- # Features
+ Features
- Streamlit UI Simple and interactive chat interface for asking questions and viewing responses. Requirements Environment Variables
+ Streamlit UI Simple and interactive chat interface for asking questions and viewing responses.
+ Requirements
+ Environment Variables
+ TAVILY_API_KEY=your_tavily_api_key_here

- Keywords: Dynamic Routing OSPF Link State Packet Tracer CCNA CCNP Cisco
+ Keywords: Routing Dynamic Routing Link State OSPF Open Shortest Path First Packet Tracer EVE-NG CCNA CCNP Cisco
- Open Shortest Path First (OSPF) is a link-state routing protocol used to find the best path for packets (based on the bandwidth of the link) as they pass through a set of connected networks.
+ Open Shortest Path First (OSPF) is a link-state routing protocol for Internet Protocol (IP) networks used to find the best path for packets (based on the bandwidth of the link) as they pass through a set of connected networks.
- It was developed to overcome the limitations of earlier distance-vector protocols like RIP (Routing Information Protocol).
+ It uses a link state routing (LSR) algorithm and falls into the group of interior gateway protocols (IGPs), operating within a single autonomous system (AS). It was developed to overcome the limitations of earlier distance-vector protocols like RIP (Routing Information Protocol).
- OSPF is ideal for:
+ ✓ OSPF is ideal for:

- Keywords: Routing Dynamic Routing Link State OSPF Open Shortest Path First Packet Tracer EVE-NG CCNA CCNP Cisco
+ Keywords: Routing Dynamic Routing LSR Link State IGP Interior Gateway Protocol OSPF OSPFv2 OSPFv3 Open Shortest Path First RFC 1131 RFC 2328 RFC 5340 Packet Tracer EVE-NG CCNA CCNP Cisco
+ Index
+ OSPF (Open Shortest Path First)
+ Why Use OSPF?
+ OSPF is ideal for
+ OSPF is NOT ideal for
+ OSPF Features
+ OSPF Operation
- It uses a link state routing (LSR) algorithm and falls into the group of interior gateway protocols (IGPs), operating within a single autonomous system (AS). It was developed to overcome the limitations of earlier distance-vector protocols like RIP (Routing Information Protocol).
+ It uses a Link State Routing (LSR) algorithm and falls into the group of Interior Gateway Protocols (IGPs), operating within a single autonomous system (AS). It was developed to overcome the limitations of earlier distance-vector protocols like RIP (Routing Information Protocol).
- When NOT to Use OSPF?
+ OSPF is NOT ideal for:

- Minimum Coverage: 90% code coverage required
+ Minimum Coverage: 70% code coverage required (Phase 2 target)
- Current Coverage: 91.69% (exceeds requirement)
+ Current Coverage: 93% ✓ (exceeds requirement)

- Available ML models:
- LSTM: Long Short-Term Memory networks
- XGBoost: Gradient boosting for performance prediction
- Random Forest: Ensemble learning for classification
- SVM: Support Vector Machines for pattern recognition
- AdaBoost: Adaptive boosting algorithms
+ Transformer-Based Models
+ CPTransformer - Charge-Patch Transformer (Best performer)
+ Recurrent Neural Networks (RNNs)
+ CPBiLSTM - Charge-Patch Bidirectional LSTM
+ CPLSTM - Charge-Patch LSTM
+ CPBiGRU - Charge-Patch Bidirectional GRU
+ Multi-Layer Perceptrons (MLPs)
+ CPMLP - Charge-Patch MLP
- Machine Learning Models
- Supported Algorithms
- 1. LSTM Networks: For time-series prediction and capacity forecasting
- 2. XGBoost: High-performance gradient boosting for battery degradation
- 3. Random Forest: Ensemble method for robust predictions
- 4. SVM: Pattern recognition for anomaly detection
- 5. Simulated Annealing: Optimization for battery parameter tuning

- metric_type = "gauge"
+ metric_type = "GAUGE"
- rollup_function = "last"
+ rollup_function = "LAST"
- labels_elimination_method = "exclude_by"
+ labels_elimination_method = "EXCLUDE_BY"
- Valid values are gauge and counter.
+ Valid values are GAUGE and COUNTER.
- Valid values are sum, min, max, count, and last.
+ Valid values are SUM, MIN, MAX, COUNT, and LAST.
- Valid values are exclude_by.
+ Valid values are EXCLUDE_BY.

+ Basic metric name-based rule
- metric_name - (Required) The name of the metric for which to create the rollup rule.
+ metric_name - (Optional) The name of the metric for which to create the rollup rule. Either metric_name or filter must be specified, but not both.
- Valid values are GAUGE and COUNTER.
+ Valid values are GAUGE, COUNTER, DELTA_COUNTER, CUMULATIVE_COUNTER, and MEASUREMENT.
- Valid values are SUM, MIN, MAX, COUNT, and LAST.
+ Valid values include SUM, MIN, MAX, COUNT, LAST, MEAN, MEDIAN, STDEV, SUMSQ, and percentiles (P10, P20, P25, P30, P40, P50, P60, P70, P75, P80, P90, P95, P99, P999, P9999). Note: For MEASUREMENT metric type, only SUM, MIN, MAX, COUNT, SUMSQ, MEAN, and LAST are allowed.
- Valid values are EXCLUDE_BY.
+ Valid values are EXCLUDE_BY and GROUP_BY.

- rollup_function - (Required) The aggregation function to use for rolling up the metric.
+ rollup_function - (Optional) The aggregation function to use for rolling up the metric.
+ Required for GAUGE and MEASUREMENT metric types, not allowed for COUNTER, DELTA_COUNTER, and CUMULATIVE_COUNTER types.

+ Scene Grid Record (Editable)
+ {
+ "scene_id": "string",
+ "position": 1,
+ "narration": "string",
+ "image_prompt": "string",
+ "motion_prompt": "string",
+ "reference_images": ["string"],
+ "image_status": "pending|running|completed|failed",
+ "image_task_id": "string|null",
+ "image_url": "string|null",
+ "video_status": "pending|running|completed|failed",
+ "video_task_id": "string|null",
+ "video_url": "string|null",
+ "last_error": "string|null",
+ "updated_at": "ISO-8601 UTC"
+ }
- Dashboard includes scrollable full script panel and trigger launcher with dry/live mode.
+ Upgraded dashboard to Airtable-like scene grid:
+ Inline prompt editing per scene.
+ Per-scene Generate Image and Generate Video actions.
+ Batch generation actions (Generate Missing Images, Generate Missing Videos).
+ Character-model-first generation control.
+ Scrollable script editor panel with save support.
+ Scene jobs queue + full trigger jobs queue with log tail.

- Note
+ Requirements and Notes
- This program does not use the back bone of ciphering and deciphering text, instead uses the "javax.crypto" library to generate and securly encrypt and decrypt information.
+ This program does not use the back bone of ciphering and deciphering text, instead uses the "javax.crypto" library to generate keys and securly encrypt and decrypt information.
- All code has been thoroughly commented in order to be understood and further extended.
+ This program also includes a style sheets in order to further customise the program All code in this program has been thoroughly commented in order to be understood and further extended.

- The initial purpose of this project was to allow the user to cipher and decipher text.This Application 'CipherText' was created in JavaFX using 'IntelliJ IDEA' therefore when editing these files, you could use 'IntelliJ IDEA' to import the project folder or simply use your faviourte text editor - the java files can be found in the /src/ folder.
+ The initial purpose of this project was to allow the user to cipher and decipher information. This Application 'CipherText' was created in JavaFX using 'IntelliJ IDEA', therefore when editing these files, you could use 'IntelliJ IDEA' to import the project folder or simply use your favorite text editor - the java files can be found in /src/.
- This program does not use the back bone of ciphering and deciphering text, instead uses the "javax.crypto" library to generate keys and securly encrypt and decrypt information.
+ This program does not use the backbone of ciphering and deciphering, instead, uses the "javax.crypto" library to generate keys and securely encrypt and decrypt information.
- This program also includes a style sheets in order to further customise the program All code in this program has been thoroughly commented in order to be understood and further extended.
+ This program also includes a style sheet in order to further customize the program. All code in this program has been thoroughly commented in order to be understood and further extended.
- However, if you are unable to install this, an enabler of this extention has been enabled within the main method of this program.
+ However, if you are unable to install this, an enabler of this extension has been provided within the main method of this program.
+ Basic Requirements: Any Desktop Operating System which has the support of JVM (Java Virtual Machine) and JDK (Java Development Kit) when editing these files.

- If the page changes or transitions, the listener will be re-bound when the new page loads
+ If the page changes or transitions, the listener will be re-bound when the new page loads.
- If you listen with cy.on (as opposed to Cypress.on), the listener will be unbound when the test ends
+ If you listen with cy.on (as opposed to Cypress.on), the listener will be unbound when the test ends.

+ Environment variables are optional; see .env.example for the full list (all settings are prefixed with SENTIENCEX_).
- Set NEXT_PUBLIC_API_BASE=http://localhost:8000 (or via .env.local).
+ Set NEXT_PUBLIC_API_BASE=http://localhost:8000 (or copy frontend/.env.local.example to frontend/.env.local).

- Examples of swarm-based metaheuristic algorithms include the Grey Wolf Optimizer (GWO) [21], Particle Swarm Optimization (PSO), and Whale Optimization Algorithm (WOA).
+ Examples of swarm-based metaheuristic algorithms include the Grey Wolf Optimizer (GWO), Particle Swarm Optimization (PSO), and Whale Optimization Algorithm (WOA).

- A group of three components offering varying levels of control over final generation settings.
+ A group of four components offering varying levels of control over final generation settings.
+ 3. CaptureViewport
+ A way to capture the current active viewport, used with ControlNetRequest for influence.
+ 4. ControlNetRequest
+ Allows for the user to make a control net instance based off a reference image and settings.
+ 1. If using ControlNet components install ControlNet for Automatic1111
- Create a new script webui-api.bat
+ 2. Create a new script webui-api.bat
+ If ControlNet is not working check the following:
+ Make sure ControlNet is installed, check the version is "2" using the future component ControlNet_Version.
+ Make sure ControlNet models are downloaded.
⁂
:: WHAT THE TASK REQUIRES ::
Give again exactly, and only, the lines above starting at the one with "Grid Record (Editable)" and ending at the one with "found in /src/.".

:: RESPONSE ::
+ Scene Grid Record (Editable)
+ {
+ "scene_id": "string",
+ "position": 1,
+ "narration": "string",
+ "image_prompt": "string",
+ "motion_prompt": "string",
+ "reference_images": ["string"],
+ "image_status": "pending|running|completed|failed",
+ "image_task_id": "string|null",
+ "image_url": "string|null",
+ "video_status": "pending|running|completed|failed",
+ "video_task_id": "string|null",
+ "video_url": "string|null",
+ "last_error": "string|null",
+ "updated_at": "ISO-8601 UTC"
+ }
- Dashboard includes scrollable full script panel and trigger launcher with dry/live mode.
+ Upgraded dashboard to Airtable-like scene grid:
+ Inline prompt editing per scene.
+ Per-scene Generate Image and Generate Video actions.
+ Batch generation actions (Generate Missing Images, Generate Missing Videos).
+ Character-model-first generation control.
+ Scrollable script editor panel with save support.
+ Scene jobs queue + full trigger jobs queue with log tail.

- Note
+ Requirements and Notes
- This program does not use the back bone of ciphering and deciphering text, instead uses the "javax.crypto" library to generate and securly encrypt and decrypt information.
+ This program does not use the back bone of ciphering and deciphering text, instead uses the "javax.crypto" library to generate keys and securly encrypt and decrypt information.
- All code has been thoroughly commented in order to be understood and further extended.
+ This program also includes a style sheets in order to further customise the program All code in this program has been thoroughly commented in order to be understood and further extended.

- The initial purpose of this project was to allow the user to cipher and decipher text.This Application 'CipherText' was created in JavaFX using 'IntelliJ IDEA' therefore when editing these files, you could use 'IntelliJ IDEA' to import the project folder or simply use your faviourte text editor - the java files can be found in the /src/ folder.
+ The initial purpose of this project was to allow the user to cipher and decipher information. This Application 'CipherText' was created in JavaFX using 'IntelliJ IDEA', therefore when editing these files, you could use 'IntelliJ IDEA' to import the project folder or simply use your favorite text editor - the java files can be found in /src/.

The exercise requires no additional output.